== Exercise material ==

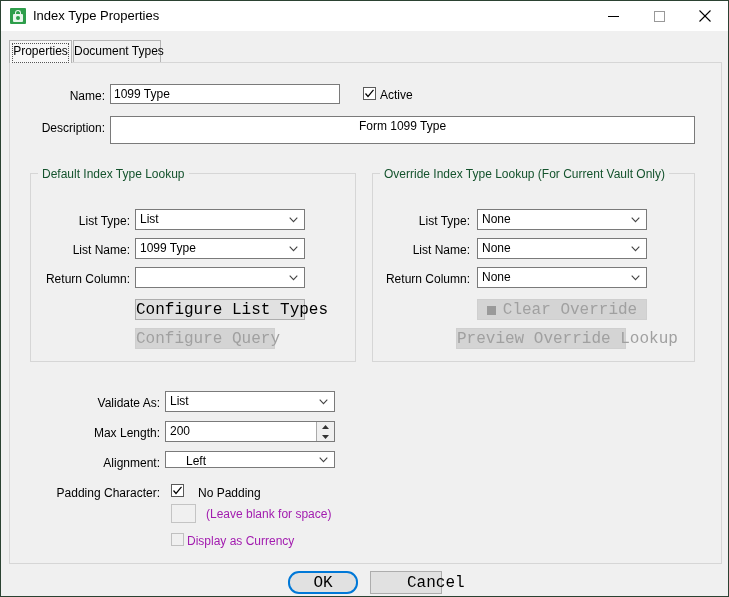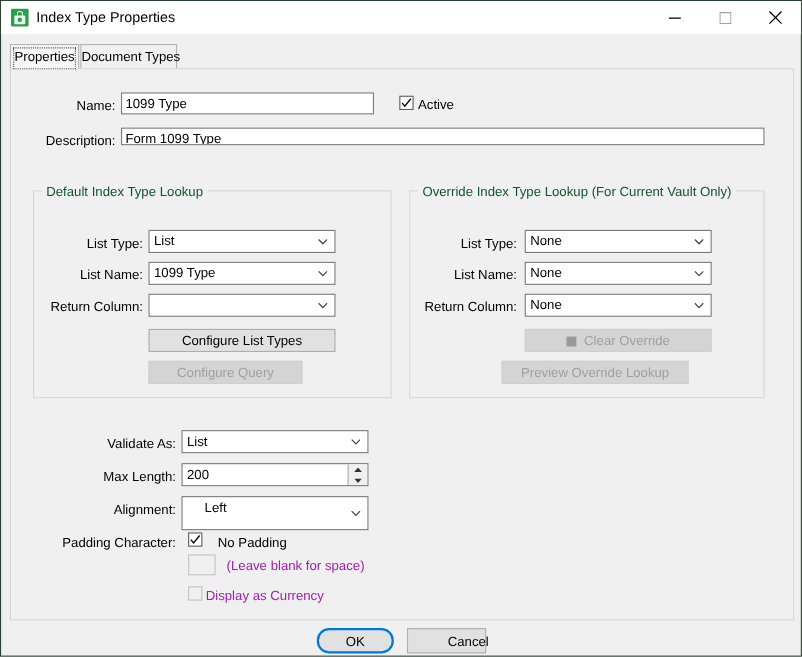--- a/index.html
+++ b/index.html
@@ -334,7 +334,7 @@
     <div class="lbl lbl-left" style="left:370px; top:25px;">Active</div>
 
     <div class="lbl" style="left:14px; top:58px; width:81px;">Description:</div>
-    <div class="textbox" style="left:100px; top:53px; width:585px; height:16px;">Form 1099 Type</div>
+    <div class="textbox" style="left:100px; top:53px; width:585px; height:28px;text-align:center;">Form 1099 Type</div>
 
     <div class="groupbox" style="left:20px; top:110px; width:326px; height:189px;"></div>
     <div class="group-title" style="left:28px; top:104px;">Default Index Type Lookup</div>

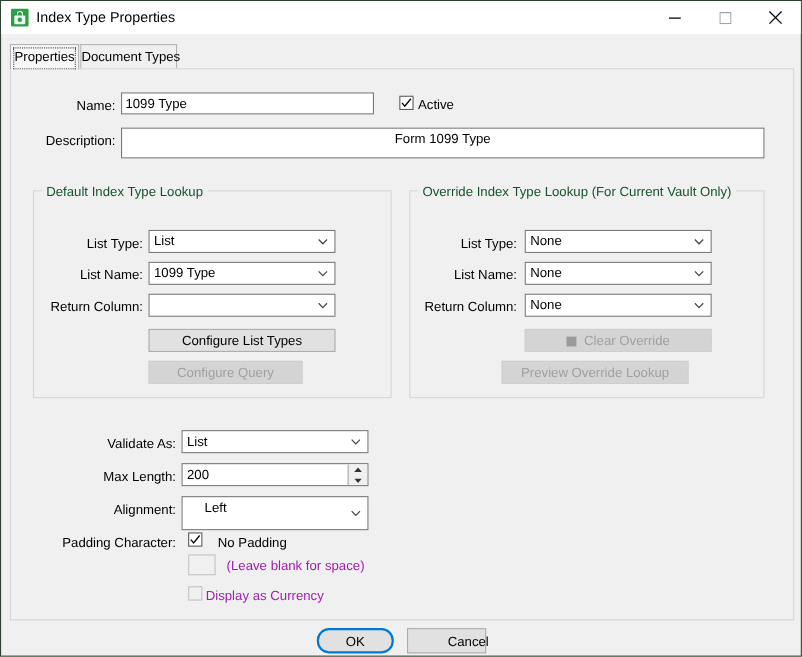--- a/index.html
+++ b/index.html
@@ -223,8 +223,8 @@
     box-sizing: border-box;
     background: #e1e1e1;
     border: 1px solid #adadad;
-    font-family: Liberation Sans, sans-serif;
-    font-size: 12px;
+    font-family: Liberation Mono, monospace;
+    font-size: 16px;
     color: #000;
     text-align: center;
     white-space: nowrap;

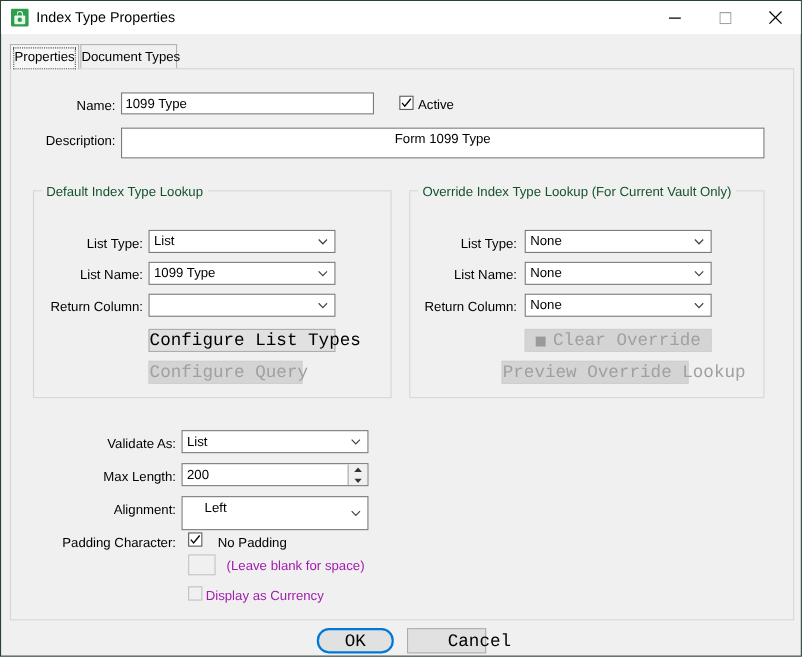--- a/index.html
+++ b/index.html
@@ -424,7 +424,7 @@
     </div>
 
     <div class="lbl" style="left:65px; top:393px; width:85px;">Alignment:</div>
-    <div class="combo" style="left:155px; top:388px; width:170px; height:31px;padding-left:20px;">
+    <div class="combo" style="left:155px; top:388px; width:170px; height:17px;padding-left:20px;">
       <span>Left</span>
       <svg class="chev" viewBox="0 0 9 6">
           <polyline points="0.7,0.7 4.5,4.6 8.3,0.7" fill="none" stroke="#444" stroke-width="1.1"></polyline>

===

→ **About this task**: Pull out all lines containing the word "Liberation" from the entries above.

→ **Result for this exercise**:
-    font-family: Liberation Sans, sans-serif;
+    font-family: Liberation Mono, monospace;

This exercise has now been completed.